I wonder what things will be like

I know somehow this will surpass

I cannot bear to think about it

In a time when change is immenent

I suddenly don't feel the need to

Wishing to lay dormant

Exceeding the confines of time

"Hurts To Understand"

8-30-03

You start to look and wandering around

Wondering inside "Does he really love me?"

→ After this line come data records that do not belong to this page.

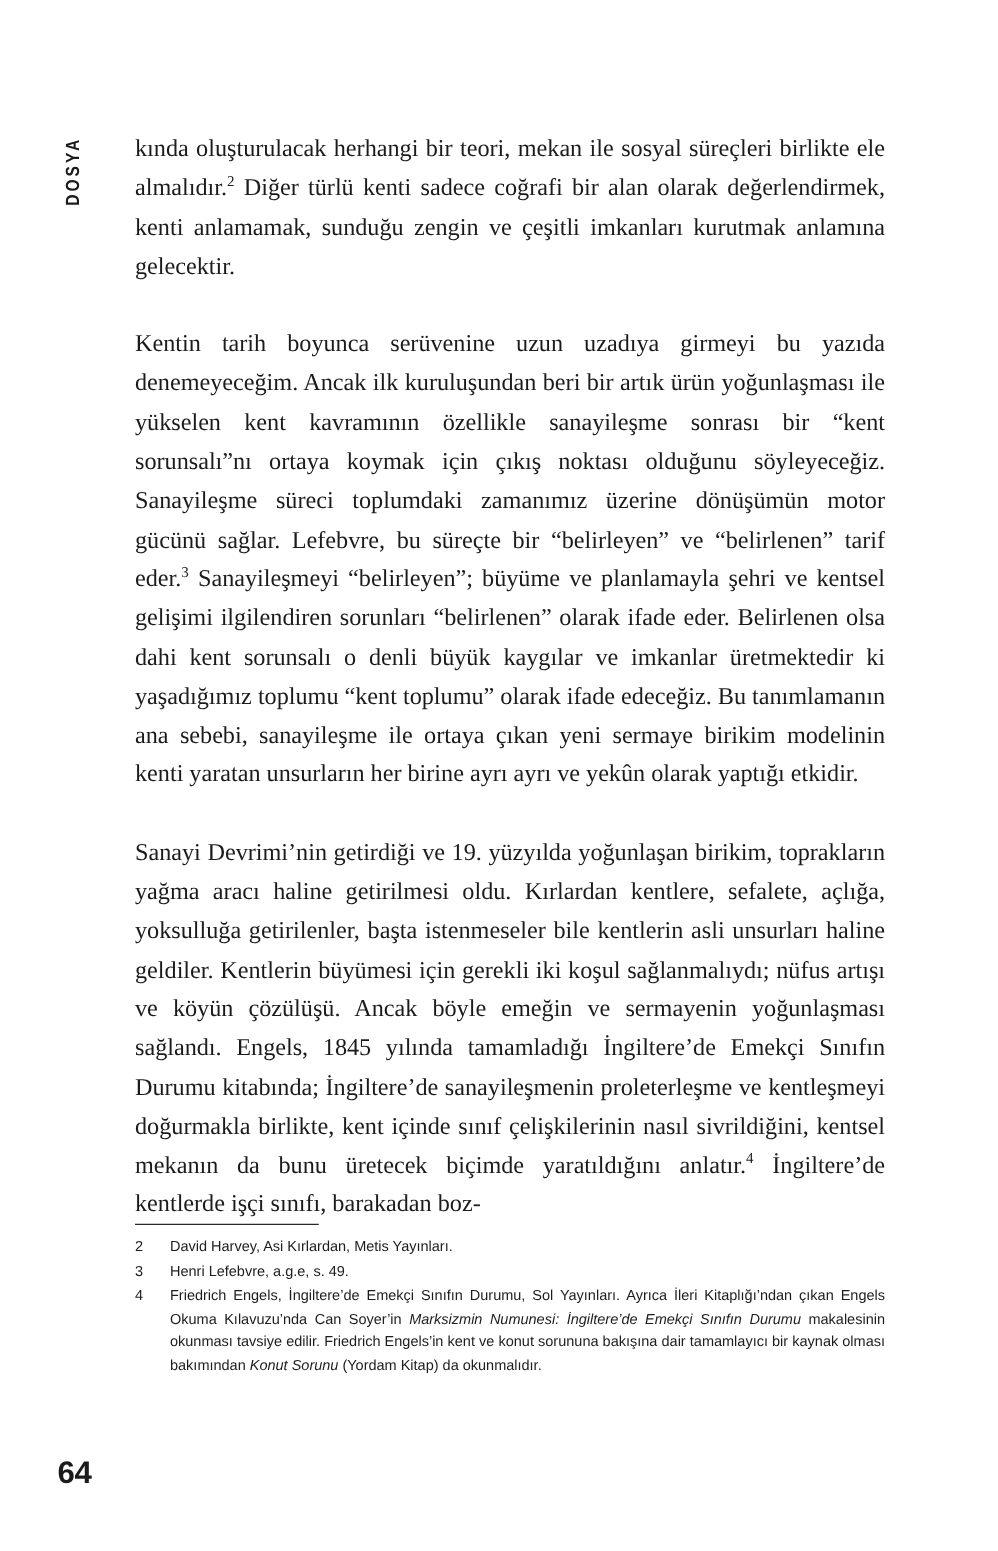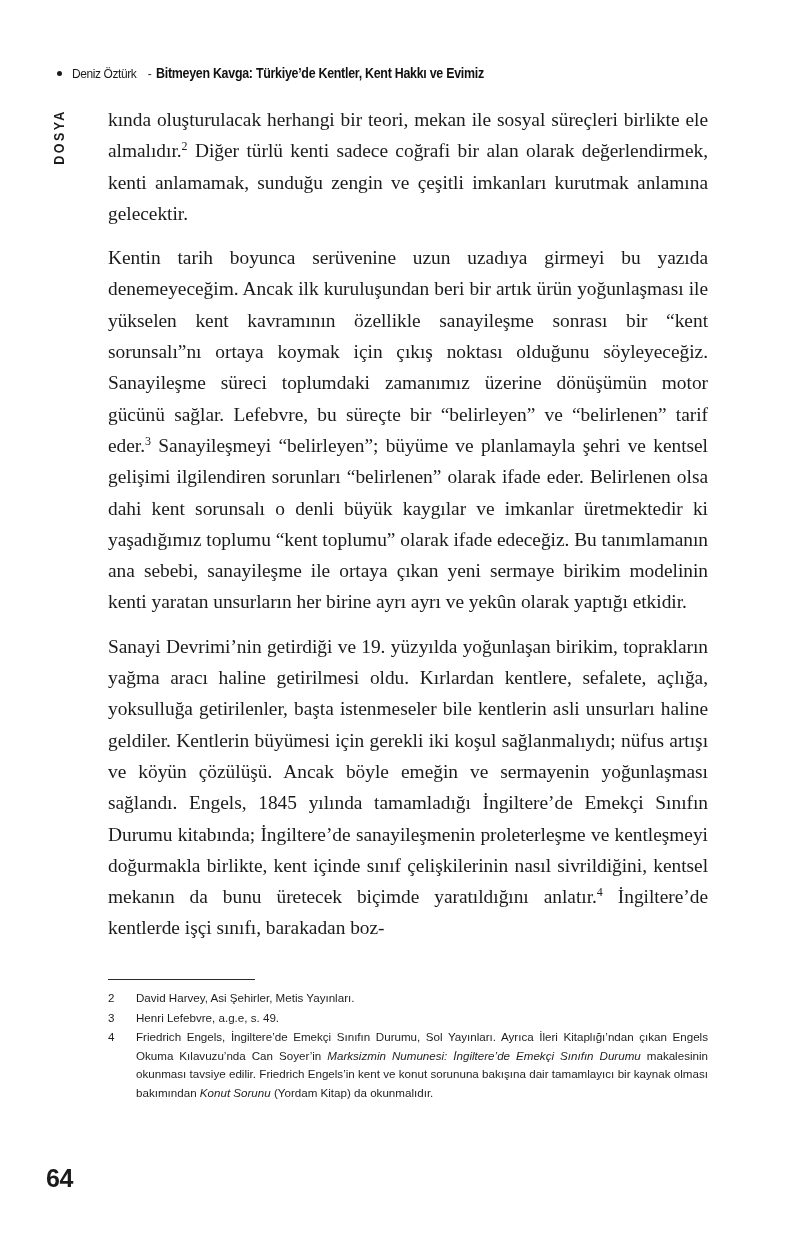"Deniz Öztürk" div.running-head { html: <div> <span></span> <span>Deniz Öztürk</span> <span>-</span> <span>Bitmeyen Kavga: Türkiye’de Kentler, Kent Hakkı ve Evimiz</span> </div> -> none }
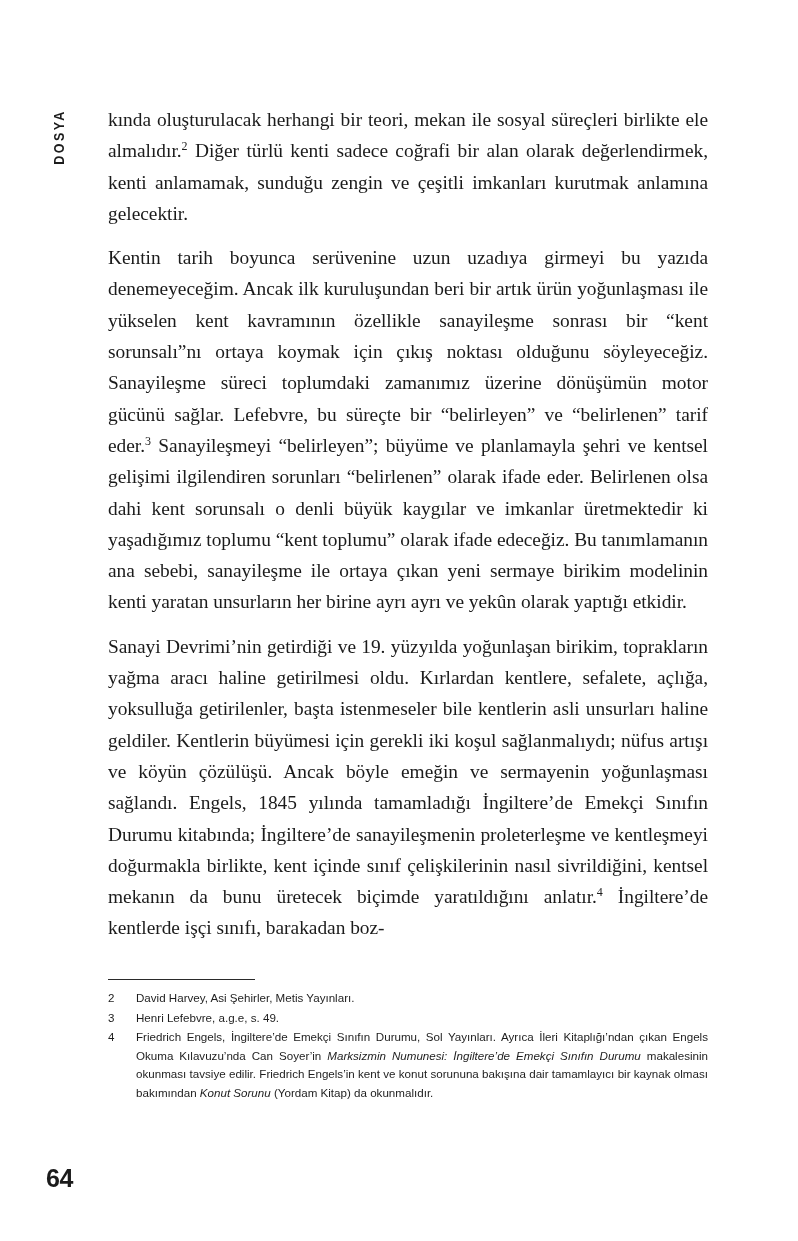"Kentin tarih boyunca serüvenine uzun" p.body + p.body { margin-top: 13px -> 31px }
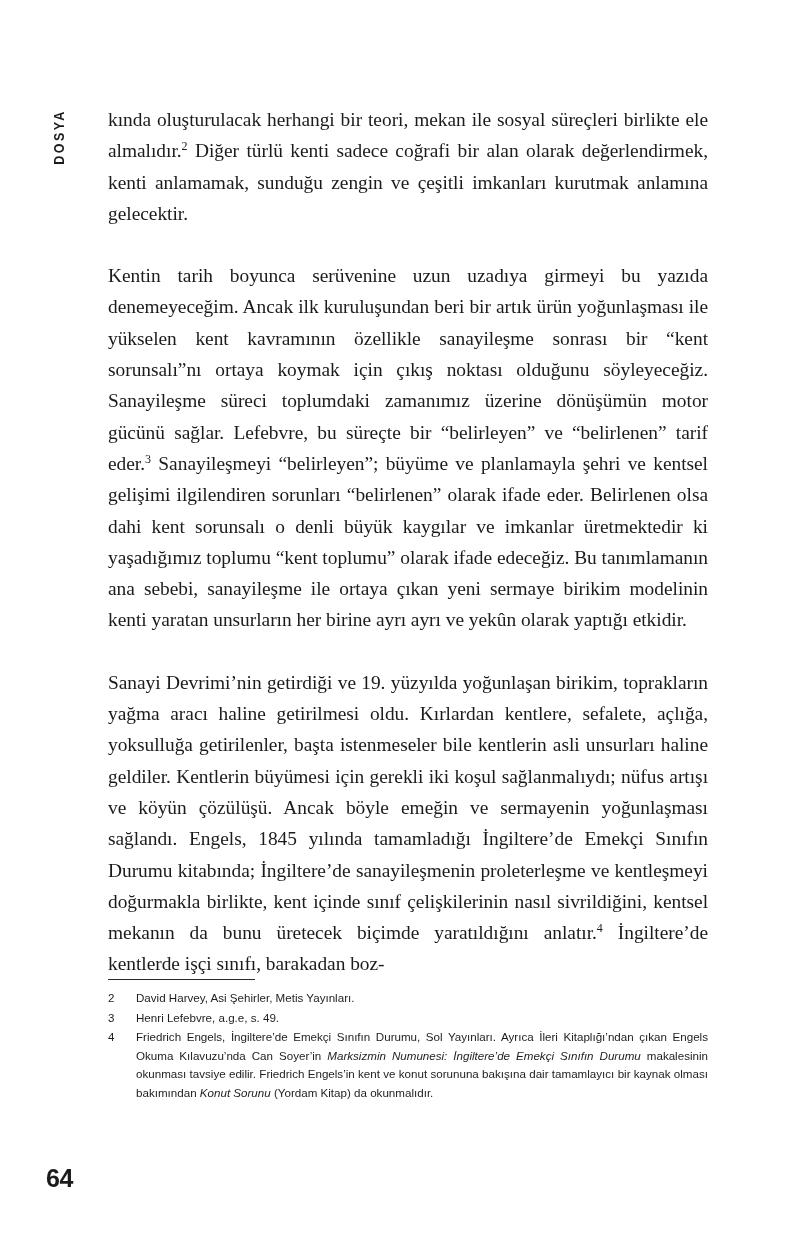"David Harvey, Asi Şehirler, Metis" span { text: Şehirler -> Kırlardan }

Trying so hard and often do succeed

As the stars fall over a different world

Feeling the heart of him and smile

Knowing that for you it is worthwhile

As I sit and ponder the thoughts

Feeling as though she's drifted away

Not having contact for some time

Feeling lost and unusually vulnerable

Though the time has not been long

For me, the days keep passing

Patience though continues to linger on

Your working hard through it all

Walking on the cobbelstone to lean

Against the white catherdal-style building

Knowing that the sun is not still shining

In the world he walks and romes

You bloom as he lays down to sleep

Trying so hard to be there for her

Setting aside my doubts and worries

To be strong in another world

As time goes and communication is brief

Laughing and talking of future days

For me, the days keep passing

Each time it hurts more to say goodbye

You slowly notice things arise

Feel him become more reserved and quiet

Had always thought that would be alright

Before standing up and going back to this life

Unable to derail these goals and hopes

You know that he admires this

I lean back in this chair and listen
To nothing or something, it is unclear

Knowing in my heart she's not coming back

Taking a breath to relieve the stomach pain

Head laying back and eyes looking up

Knowing in my heart that things have changed

This is one time it did hurt to understand.